Great lyrics are a key component of any good pop song, and more often than not, in popular music, lyrics utilize particular rhyme schemes. Writing a good rhyme scheme is harder than it sounds: a well-crafted scheme enhances the song itself and hooks into our memory, while a clichéd scheme can come off as hackneyed and lazy.

A new article on ASCAP’s website breaks down “15 Essential Rhyme Schemes for Songwriters.” Before diving into these schemes, author Jordan Reynolds explains the types of rhymes: perfect rhymes (e.g. “lean” and “mean”); family rhymes (e.g. “crate” and “braid”); additive and subtractive (e.g. “eve” and “believe”); assonance rhymes (e.g. “had” and “glass”); and consonance rhymes (e.g. “scene” and “when”).

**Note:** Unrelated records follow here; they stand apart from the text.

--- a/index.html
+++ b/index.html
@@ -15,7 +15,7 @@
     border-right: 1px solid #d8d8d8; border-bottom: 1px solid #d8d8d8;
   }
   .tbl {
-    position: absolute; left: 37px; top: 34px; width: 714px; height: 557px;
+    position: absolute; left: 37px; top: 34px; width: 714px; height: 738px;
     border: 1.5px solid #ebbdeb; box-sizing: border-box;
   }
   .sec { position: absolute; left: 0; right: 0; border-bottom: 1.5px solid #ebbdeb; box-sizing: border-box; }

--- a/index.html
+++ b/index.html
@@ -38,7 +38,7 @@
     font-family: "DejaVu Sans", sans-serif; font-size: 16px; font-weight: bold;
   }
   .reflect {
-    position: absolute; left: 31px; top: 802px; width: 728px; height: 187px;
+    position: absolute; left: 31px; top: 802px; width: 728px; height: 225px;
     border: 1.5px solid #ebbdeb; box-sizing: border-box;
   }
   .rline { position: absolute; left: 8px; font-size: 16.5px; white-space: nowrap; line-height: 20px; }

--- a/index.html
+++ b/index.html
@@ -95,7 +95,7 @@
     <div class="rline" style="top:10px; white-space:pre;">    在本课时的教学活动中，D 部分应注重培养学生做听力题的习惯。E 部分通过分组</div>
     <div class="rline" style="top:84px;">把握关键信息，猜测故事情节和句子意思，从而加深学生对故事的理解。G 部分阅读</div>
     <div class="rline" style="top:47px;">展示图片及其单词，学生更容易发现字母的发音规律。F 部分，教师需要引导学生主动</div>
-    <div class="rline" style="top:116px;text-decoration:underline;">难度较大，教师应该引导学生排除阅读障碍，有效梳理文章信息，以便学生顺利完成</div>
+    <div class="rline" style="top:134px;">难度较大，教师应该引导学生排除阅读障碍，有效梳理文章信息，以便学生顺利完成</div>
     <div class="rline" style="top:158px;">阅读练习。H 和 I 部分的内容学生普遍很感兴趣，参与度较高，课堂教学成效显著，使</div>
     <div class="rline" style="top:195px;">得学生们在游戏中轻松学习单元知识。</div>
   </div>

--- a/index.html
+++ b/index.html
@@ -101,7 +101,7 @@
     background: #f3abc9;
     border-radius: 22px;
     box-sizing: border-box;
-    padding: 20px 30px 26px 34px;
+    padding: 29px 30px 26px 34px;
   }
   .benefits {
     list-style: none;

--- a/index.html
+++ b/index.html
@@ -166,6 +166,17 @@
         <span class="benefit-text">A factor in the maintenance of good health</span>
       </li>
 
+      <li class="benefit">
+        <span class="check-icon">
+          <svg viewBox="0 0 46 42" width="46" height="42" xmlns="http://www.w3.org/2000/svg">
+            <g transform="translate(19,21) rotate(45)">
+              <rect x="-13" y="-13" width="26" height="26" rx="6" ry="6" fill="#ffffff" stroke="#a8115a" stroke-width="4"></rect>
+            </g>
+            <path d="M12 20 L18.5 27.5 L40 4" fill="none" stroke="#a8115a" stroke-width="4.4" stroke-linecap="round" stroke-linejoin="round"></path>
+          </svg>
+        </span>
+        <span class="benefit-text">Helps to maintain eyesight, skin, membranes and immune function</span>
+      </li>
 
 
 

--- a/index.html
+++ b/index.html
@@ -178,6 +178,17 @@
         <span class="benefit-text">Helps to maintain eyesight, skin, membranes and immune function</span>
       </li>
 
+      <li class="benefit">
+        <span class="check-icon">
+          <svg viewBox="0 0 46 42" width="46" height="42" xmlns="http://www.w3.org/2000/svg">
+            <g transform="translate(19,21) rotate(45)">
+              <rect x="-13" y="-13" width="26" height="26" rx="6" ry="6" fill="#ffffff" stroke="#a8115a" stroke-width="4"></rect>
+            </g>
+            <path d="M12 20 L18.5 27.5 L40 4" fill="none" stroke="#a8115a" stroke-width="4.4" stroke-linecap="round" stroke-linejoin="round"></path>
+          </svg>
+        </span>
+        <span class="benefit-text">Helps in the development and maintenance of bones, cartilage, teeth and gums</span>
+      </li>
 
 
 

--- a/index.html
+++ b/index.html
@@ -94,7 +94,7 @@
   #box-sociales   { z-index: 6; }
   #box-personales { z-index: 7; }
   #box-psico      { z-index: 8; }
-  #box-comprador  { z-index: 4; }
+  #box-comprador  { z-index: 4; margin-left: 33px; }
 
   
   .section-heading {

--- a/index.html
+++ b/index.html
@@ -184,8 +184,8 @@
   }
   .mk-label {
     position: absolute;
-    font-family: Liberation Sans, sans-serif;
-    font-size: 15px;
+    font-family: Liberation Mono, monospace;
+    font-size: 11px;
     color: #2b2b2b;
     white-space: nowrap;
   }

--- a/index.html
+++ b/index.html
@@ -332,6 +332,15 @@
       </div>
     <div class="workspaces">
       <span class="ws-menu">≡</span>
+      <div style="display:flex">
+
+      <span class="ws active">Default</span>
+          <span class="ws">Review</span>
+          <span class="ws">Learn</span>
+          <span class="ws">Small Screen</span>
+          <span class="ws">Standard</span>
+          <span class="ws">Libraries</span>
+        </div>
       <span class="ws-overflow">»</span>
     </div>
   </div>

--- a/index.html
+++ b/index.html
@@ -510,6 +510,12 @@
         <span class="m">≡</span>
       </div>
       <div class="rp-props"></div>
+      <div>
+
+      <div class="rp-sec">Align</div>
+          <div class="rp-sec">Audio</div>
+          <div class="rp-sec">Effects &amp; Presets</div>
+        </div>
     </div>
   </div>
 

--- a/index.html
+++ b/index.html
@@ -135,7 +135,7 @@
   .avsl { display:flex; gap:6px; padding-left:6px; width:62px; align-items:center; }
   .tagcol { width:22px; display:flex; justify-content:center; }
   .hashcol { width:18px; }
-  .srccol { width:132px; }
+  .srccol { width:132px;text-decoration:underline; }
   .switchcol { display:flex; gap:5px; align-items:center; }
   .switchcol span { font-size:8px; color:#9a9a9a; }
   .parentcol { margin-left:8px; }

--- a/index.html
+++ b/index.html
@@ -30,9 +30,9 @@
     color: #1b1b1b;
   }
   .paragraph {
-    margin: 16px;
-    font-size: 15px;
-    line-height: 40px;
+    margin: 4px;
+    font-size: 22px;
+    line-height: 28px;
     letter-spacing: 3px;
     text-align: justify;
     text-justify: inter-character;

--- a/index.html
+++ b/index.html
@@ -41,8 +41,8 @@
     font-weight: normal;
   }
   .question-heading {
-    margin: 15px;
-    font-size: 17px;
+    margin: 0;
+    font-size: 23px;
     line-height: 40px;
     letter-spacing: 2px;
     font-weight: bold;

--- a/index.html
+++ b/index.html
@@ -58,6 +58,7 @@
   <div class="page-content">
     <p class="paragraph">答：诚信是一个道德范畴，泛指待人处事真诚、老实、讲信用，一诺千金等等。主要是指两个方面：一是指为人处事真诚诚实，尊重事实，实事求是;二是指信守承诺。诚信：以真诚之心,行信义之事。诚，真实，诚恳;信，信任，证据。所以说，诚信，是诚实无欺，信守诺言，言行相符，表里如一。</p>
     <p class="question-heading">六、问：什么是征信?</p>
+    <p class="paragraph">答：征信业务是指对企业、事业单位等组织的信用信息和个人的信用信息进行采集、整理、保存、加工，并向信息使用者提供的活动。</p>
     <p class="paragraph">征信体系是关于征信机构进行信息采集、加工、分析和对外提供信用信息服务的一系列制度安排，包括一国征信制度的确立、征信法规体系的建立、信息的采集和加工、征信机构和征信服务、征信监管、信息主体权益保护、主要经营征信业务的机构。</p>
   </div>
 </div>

The rhyme scheme itself is the defined pattern that songwriters use as a template, or structure, in which to fit their lyrical content. Choosing a rhyme scheme isn’t something you want to overthink: it should come naturally and flow organically outward from the song itself. Some key concepts here include: keeping your options open; mixing and matching; not forcing lyrics into specific schemes; and experimenting with internal rhymes (for example, one line rhyming with the middle of the next).

Next is understanding the 15 main types of rhyme schemes in popular music:

•AABB (the most popular, where the ending words of first two lines (A) rhyme with each other and the ending words of the last two lines (B) rhyme with each other)

• ABAB (where the ending words of lines one and three (A) rhyme with each other and the ending words of lines two and four (B) rhyme with each other)

• AAAA (aka monorhyme) 

• ABBA or ABA (where the first and fourth lines, and the second and third lines rhyme)

• AAAB (a change at the end of each pattern)

• ABAC or ABCB (less formal, perhaps more narrative-driven)

• ABAA or AABA (provides additional freedom and flexibility)

• AABC (might be used in a chorus)


• ABCD (no rhymes at all!)

• AABBA (a “limerick” scheme)

• ABAAB (“Ain’t No Sunshine” utilizes this)

• AABBCC (great for ballads)

• AABCCB (Leonard Cohen’s “Hallelujah”)

• Combinations (AAAACCBC; AAABCCCB)

By using different rhyme schemes as songwriters, we have the options to switch things up creatively and even challenge ourselves.